▸ **Problem description**
Using the records below, copy exactly the part that opens with the line holding "none -> <div>XII</div>" and closes with the line holding "top: 506px ->", minus the pictures.

▸ **Data for the task**
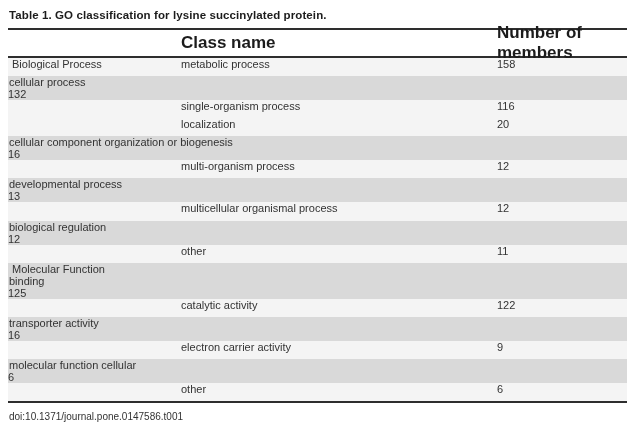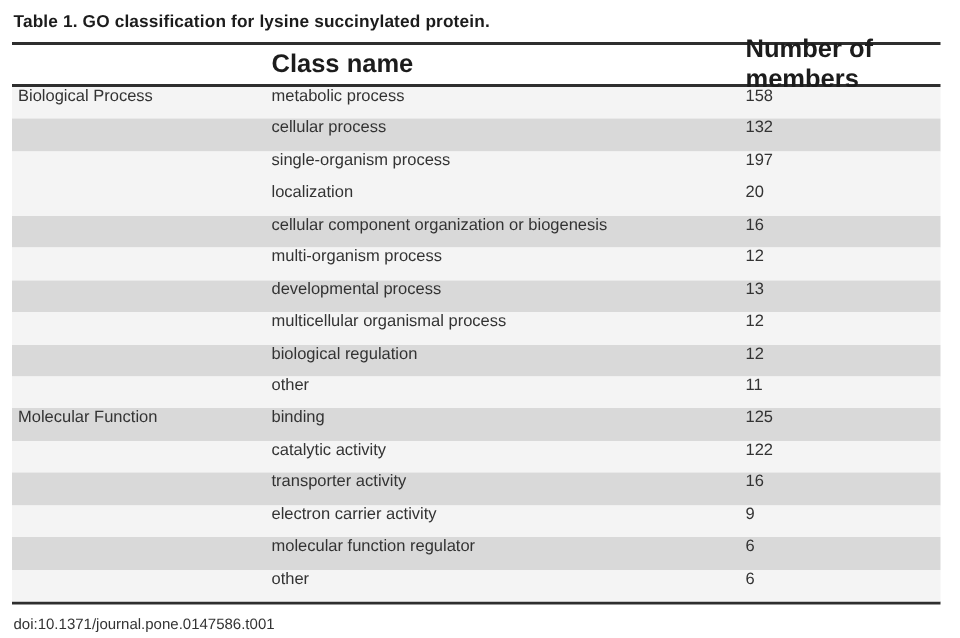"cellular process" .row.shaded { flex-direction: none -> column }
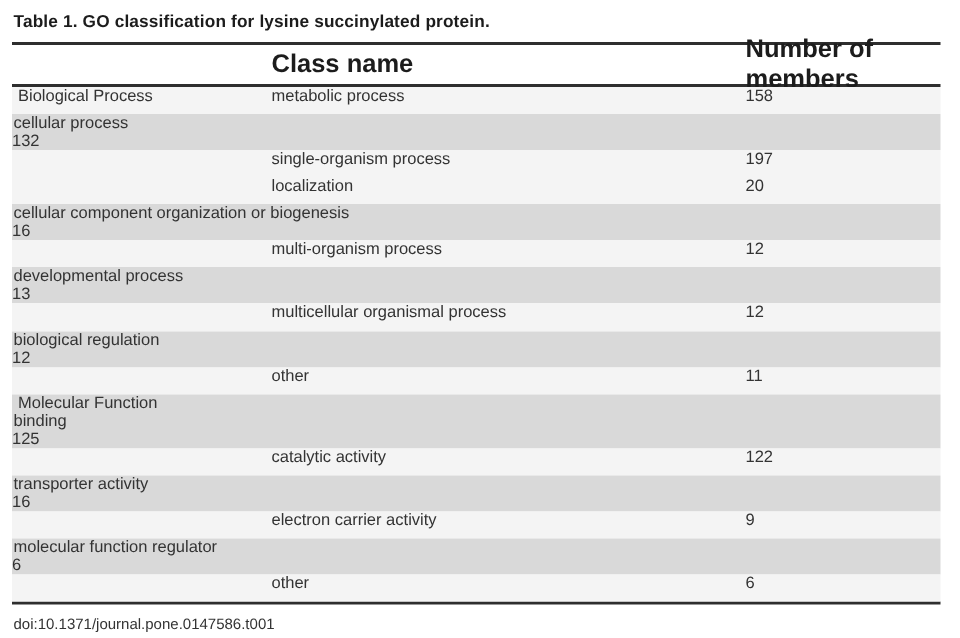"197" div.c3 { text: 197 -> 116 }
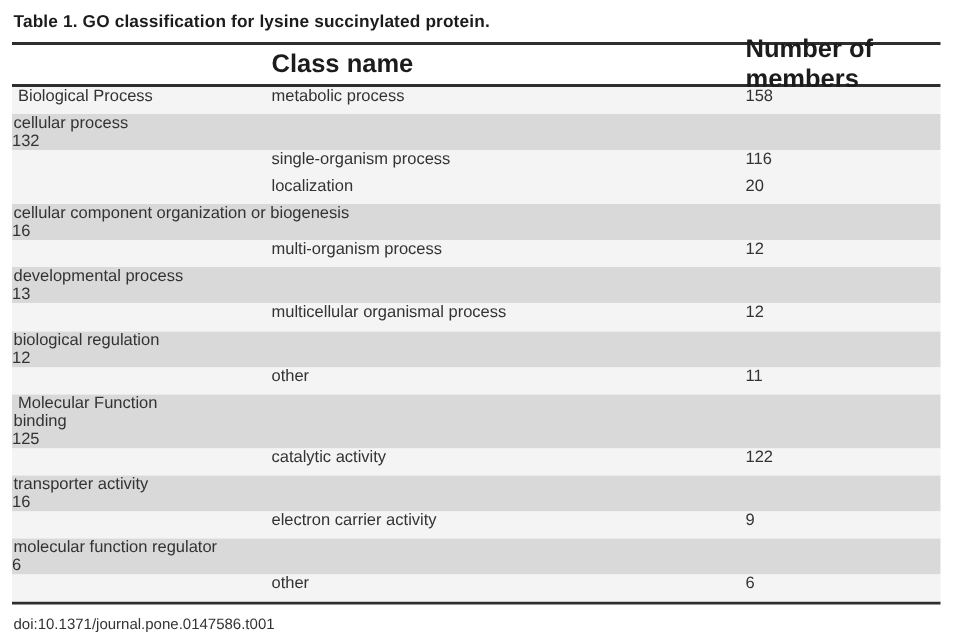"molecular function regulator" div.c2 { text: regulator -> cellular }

* * *

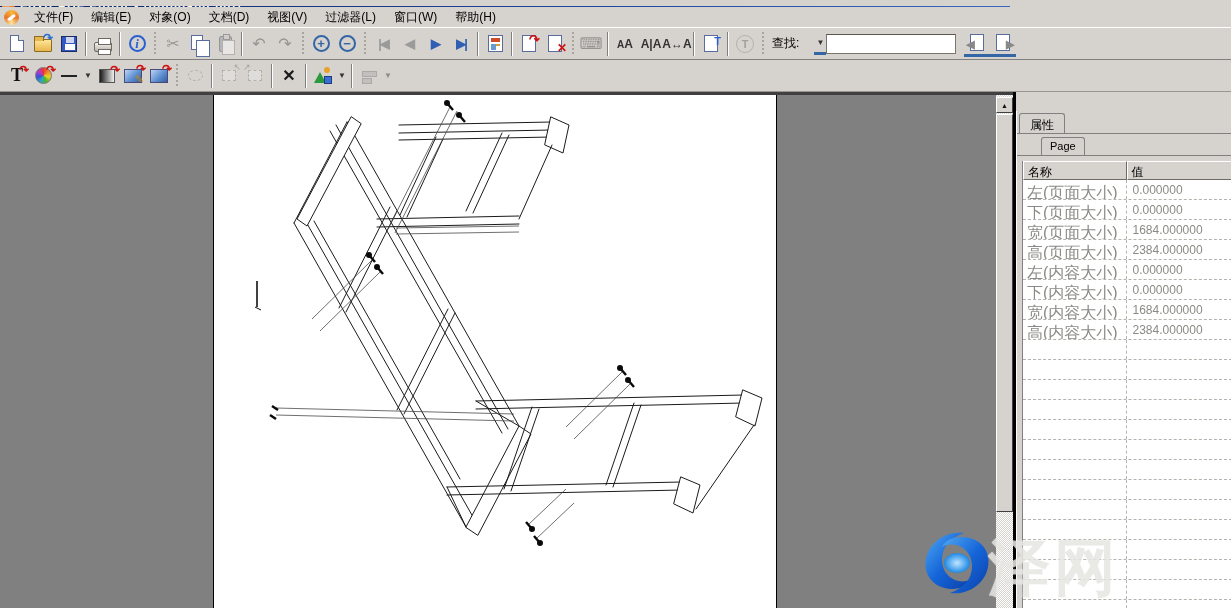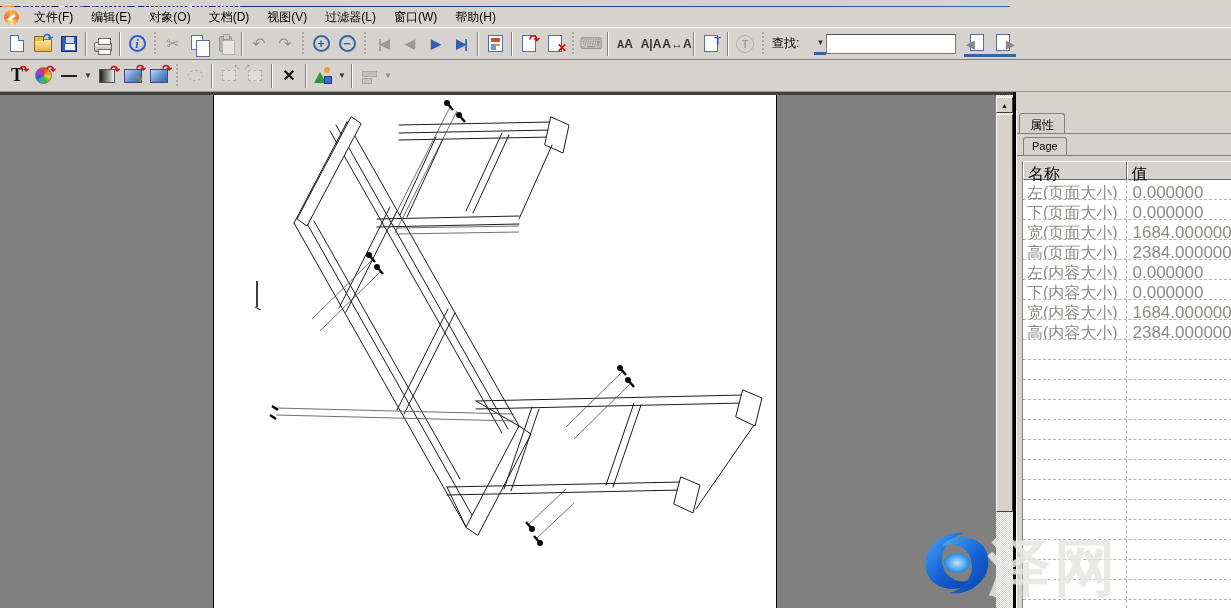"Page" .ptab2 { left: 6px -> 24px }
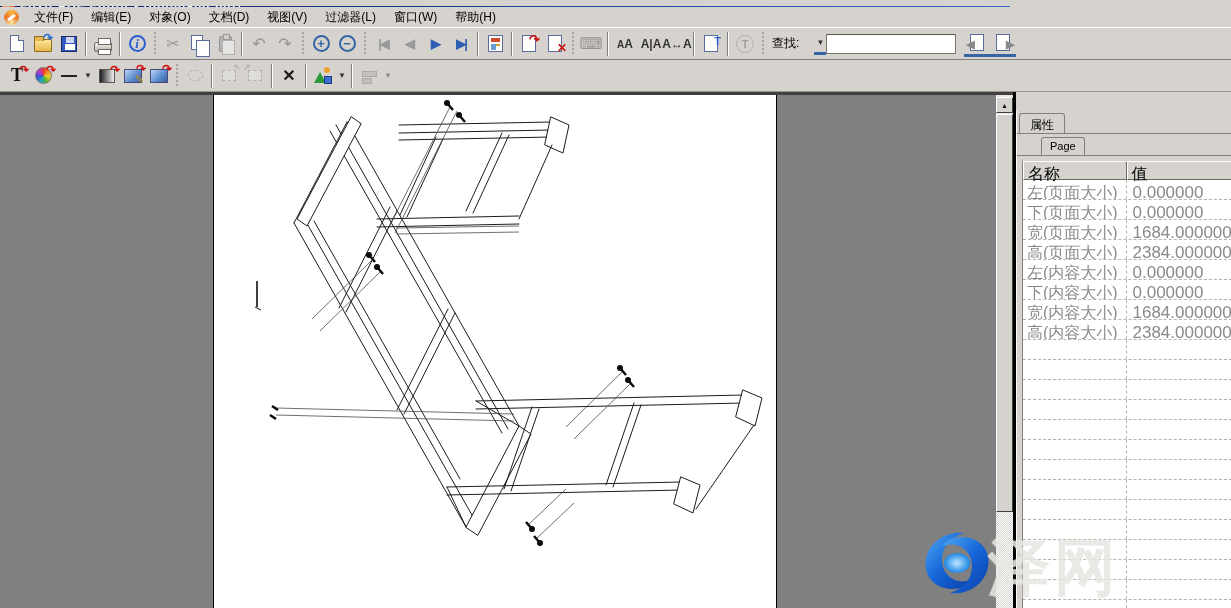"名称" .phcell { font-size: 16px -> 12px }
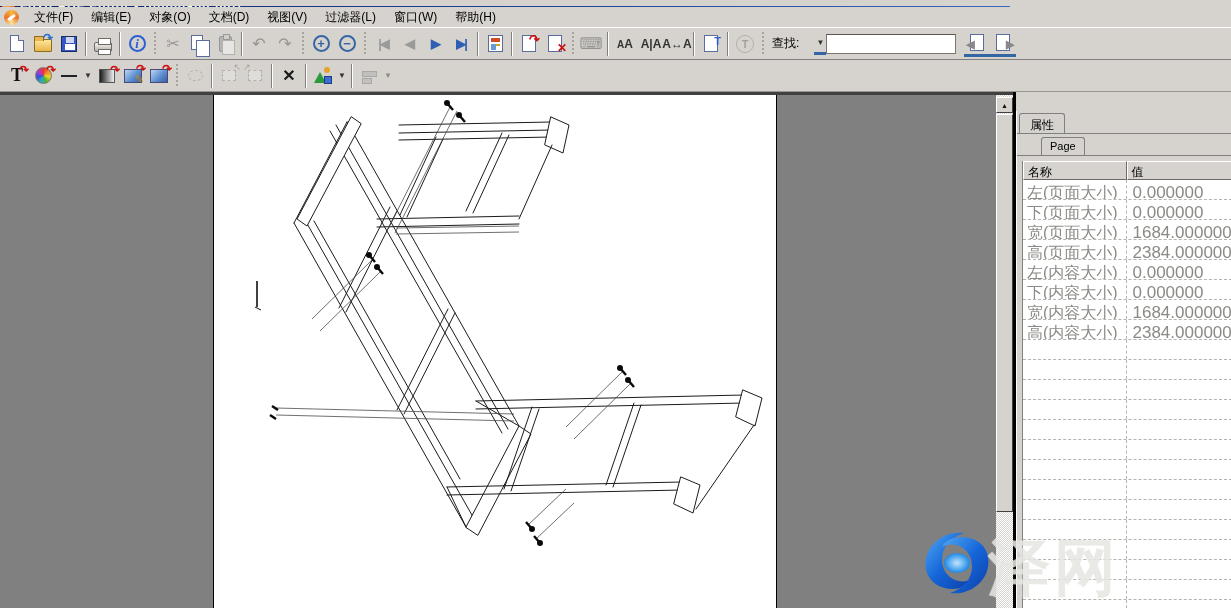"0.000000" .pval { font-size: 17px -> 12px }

--

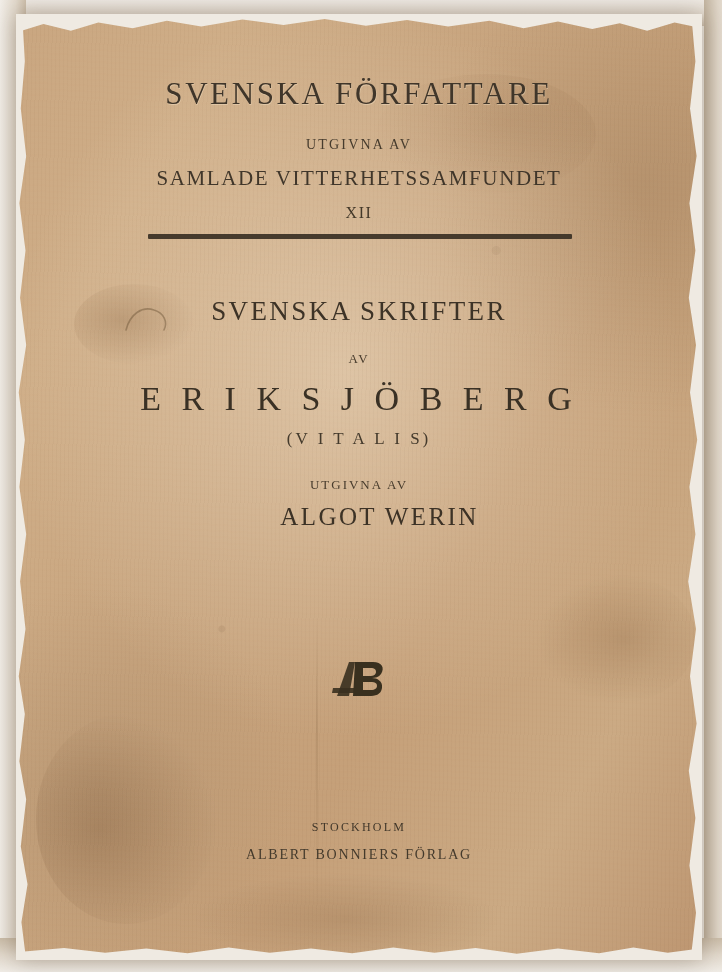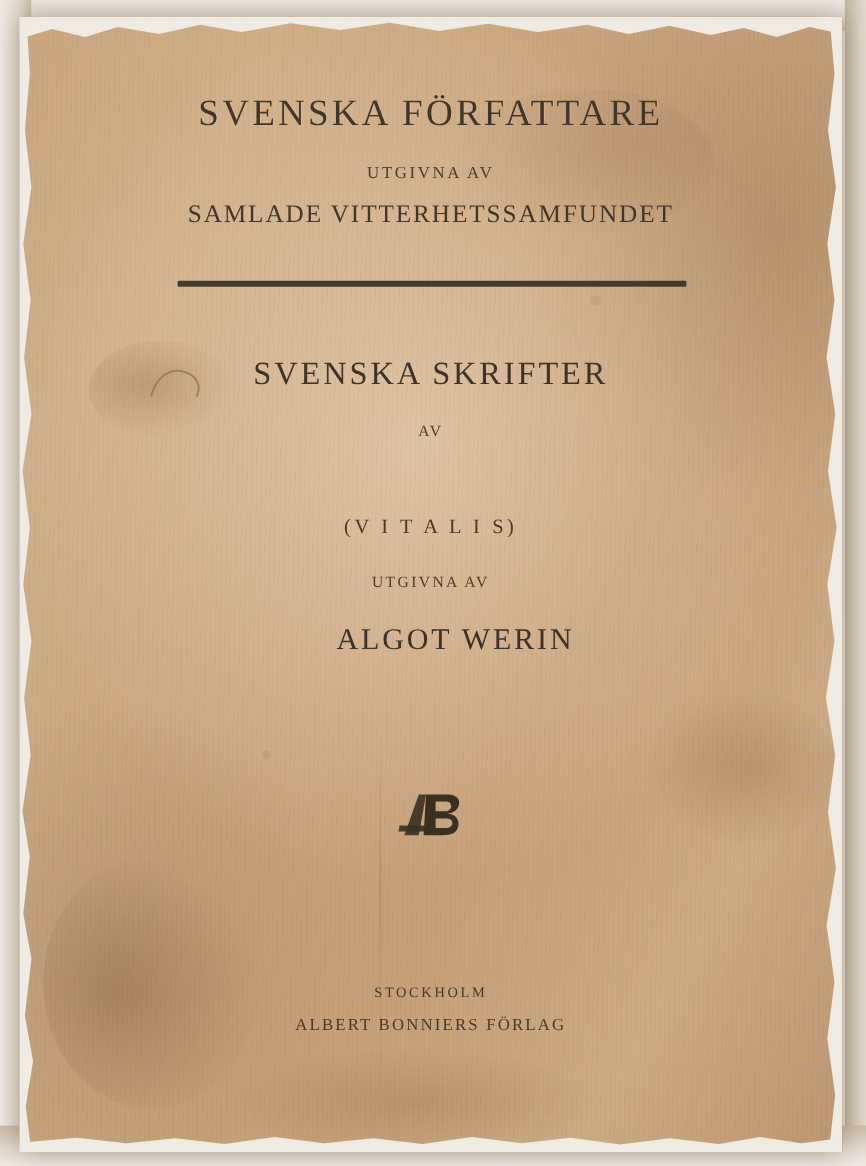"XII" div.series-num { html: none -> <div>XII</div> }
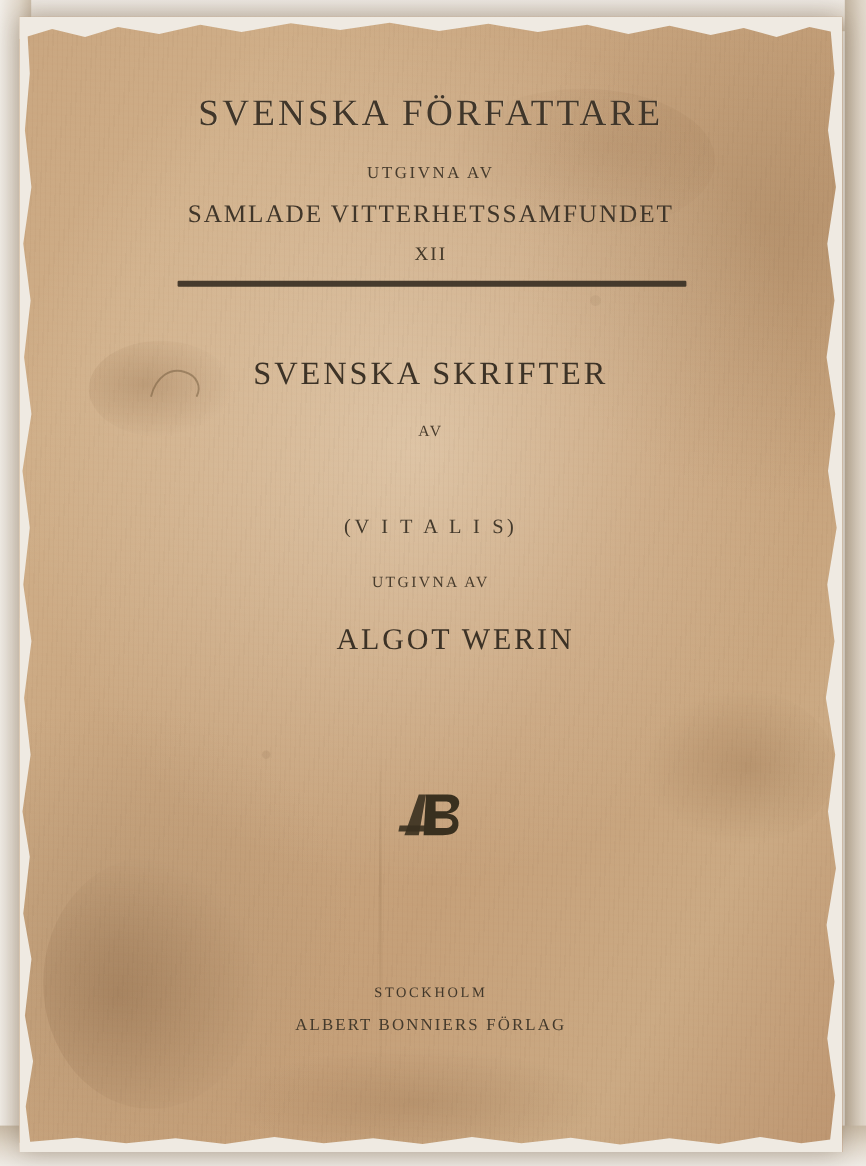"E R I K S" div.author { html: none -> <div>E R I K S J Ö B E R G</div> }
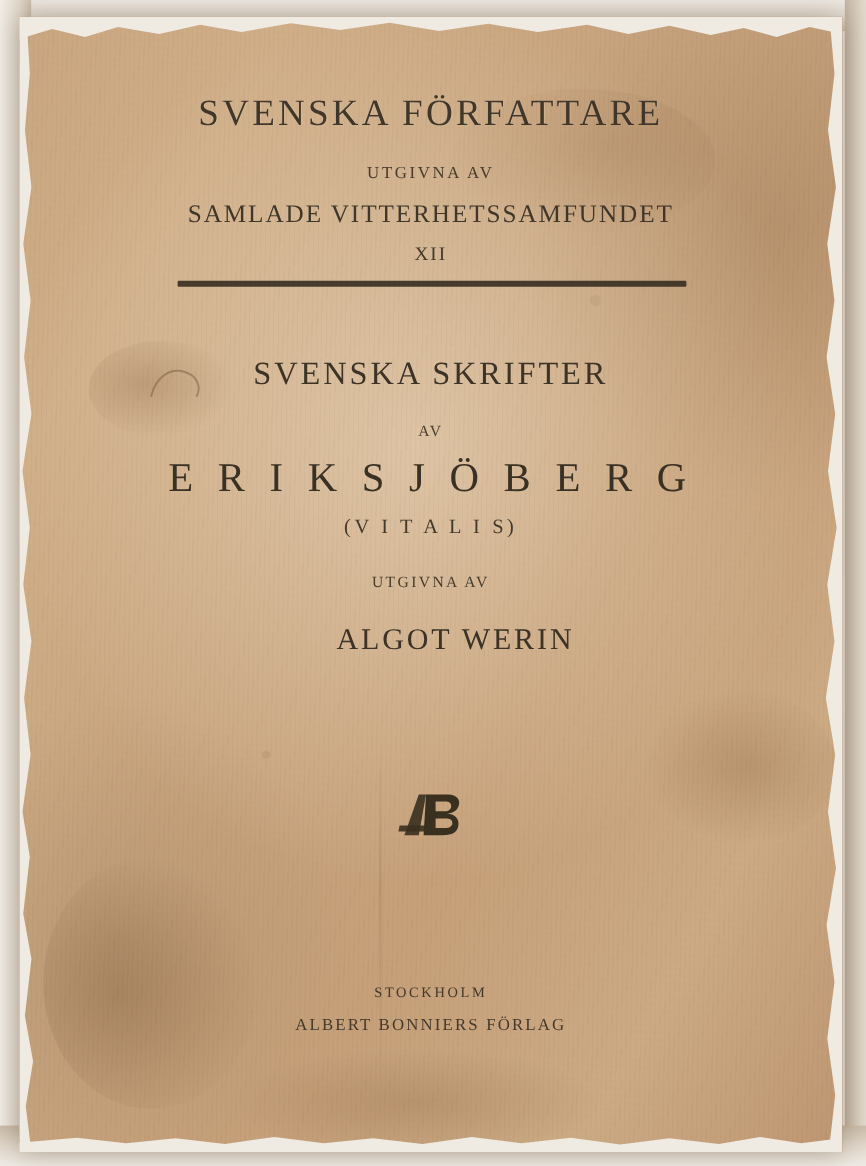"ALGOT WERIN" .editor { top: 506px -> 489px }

▸ **Solution for this problem**
"XII" div.series-num { html: none -> <div>XII</div> }
"E R I K S" div.author { html: none -> <div>E R I K S J Ö B E R G</div> }
"ALGOT WERIN" .editor { top: 506px -> 489px }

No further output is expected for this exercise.